Problem: The text of every record, exactly as given and with no pictures, should be your output.

(Excerpts from a dataset)
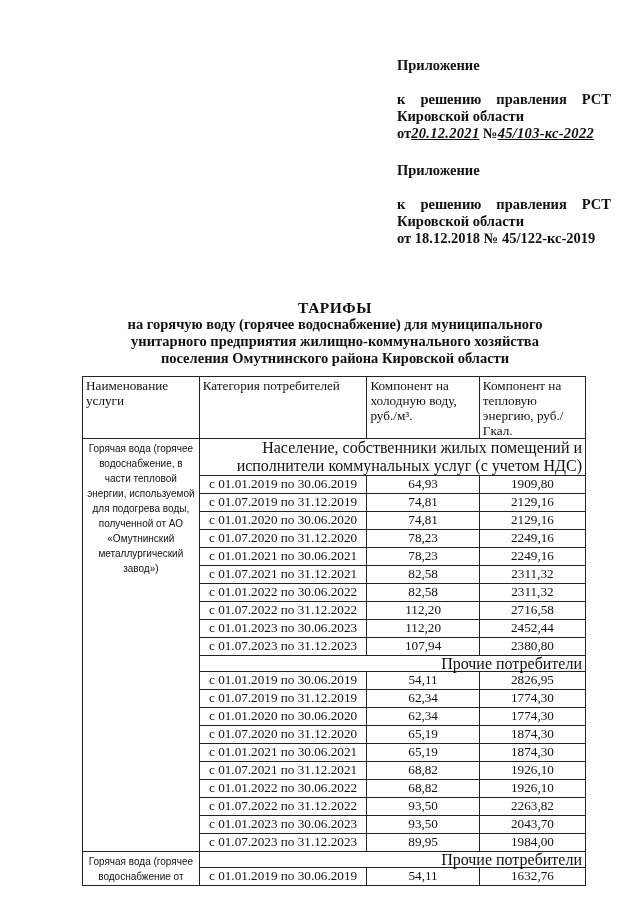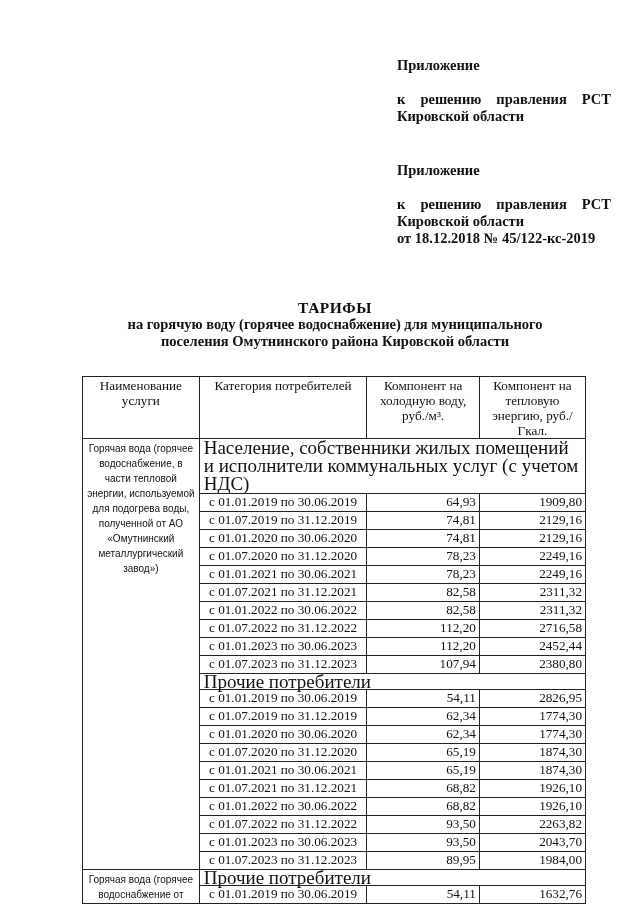--- a/index.html
+++ b/index.html
@@ -11,58 +11,63 @@
   .hand { font-family:"Liberation Serif", serif; font-style:italic; text-decoration:underline;
           letter-spacing:0.3px; }
   .title { position:absolute; left:80px; width:510px; top:290px; text-align:center;
            font-weight:bold; font-size:14.5px; line-height:17px;margin-top:9px; }
   .title .big { font-size:15.5px; letter-spacing:0.5px; }
   table.tariffs { position:absolute; left:82px; top:376px; width:504px; border-collapse:collapse;
                   font-size:13.2px; }
   table.tariffs td, table.tariffs th { border:1px solid #222; padding:0 3px; font-weight:normal;
                   vertical-align:top; line-height:15px; }
   .c1 { width:110px; } .c2 { width:158px; } .c3 { width:106px; } .c4 { width:100px; }
-  th { text-align:center; height:60px; padding-top:1px !important; }
+  th { text-align:left; height:60px; padding-top:1px !important; }
   td.svc { font-family:"Liberation Sans", sans-serif; font-size:10px; line-height:13.1px; text-align:center;
            padding-top:2px !important; }
-  td.cat { text-align:left; font-size:19px; padding-left:4px !important; }
+  td.cat { text-align:right; font-size:16px; padding-left:4px !important; }
   td.period { text-align:center; height:17px; }
-  td.num { text-align:right; height:17px; }
+  td.num { text-align:center; height:17px; }
 </style>
 </head>
 <body>
 
 <div class="block" style="top:57px;">
   <div class="line">Приложение</div>
   <div class="line" style="height:17px;"></div>
   <div class="line justify">
     <span>к</span>
     <span>решению</span>
     <span>правления</span>
     <span>РСТ</span>
   </div>
   <div class="line">Кировской области</div>
+  <div class="line">
+    <span>от</span><span class="hand">20.12.2021</span>
+    <span>№</span><span class="hand">45/103-кс-2022</span>
+  </div>
 </div>
 
 <div class="block" style="top:162px;">
   <div class="line">Приложение</div>
   <div class="line" style="height:17px;"></div>
   <div class="line justify">
     <span>к</span>
     <span>решению</span>
     <span>правления</span>
     <span>РСТ</span>
   </div>
   <div class="line">Кировской области</div>
   <div class="line">от 18.12.2018 № 45/122-кс-2019</div>
 </div>
 
 <div class="title">
   <div class="big">ТАРИФЫ</div>
   <div>на горячую воду (горячее водоснабжение) для муниципального</div>
+  <div>унитарного предприятия жилищно-коммунального хозяйства</div>
   <div>поселения Омутнинского района Кировской области</div>
 </div>
 
 <table class="tariffs">
   <colgroup>
       <col class="c1">
       <col class="c2">
       <col class="c3">
       <col class="c4">
     </colgroup>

Problem solution:
--- a/index.html
+++ b/index.html
@@ -11,58 +11,63 @@
   .hand { font-family:"Liberation Serif", serif; font-style:italic; text-decoration:underline;
           letter-spacing:0.3px; }
   .title { position:absolute; left:80px; width:510px; top:290px; text-align:center;
            font-weight:bold; font-size:14.5px; line-height:17px;margin-top:9px; }
   .title .big { font-size:15.5px; letter-spacing:0.5px; }
   table.tariffs { position:absolute; left:82px; top:376px; width:504px; border-collapse:collapse;
                   font-size:13.2px; }
   table.tariffs td, table.tariffs th { border:1px solid #222; padding:0 3px; font-weight:normal;
                   vertical-align:top; line-height:15px; }
   .c1 { width:110px; } .c2 { width:158px; } .c3 { width:106px; } .c4 { width:100px; }
-  th { text-align:center; height:60px; padding-top:1px !important; }
+  th { text-align:left; height:60px; padding-top:1px !important; }
   td.svc { font-family:"Liberation Sans", sans-serif; font-size:10px; line-height:13.1px; text-align:center;
            padding-top:2px !important; }
-  td.cat { text-align:left; font-size:19px; padding-left:4px !important; }
+  td.cat { text-align:right; font-size:16px; padding-left:4px !important; }
   td.period { text-align:center; height:17px; }
-  td.num { text-align:right; height:17px; }
+  td.num { text-align:center; height:17px; }
 </style>
 </head>
 <body>
 
 <div class="block" style="top:57px;">
   <div class="line">Приложение</div>
   <div class="line" style="height:17px;"></div>
   <div class="line justify">
     <span>к</span>
     <span>решению</span>
     <span>правления</span>
     <span>РСТ</span>
   </div>
   <div class="line">Кировской области</div>
+  <div class="line">
+    <span>от</span><span class="hand">20.12.2021</span>
+    <span>№</span><span class="hand">45/103-кс-2022</span>
+  </div>
 </div>
 
 <div class="block" style="top:162px;">
   <div class="line">Приложение</div>
   <div class="line" style="height:17px;"></div>
   <div class="line justify">
     <span>к</span>
     <span>решению</span>
     <span>правления</span>
     <span>РСТ</span>
   </div>
   <div class="line">Кировской области</div>
   <div class="line">от 18.12.2018 № 45/122-кс-2019</div>
 </div>
 
 <div class="title">
   <div class="big">ТАРИФЫ</div>
   <div>на горячую воду (горячее водоснабжение) для муниципального</div>
+  <div>унитарного предприятия жилищно-коммунального хозяйства</div>
   <div>поселения Омутнинского района Кировской области</div>
 </div>
 
 <table class="tariffs">
   <colgroup>
       <col class="c1">
       <col class="c2">
       <col class="c3">
       <col class="c4">
     </colgroup>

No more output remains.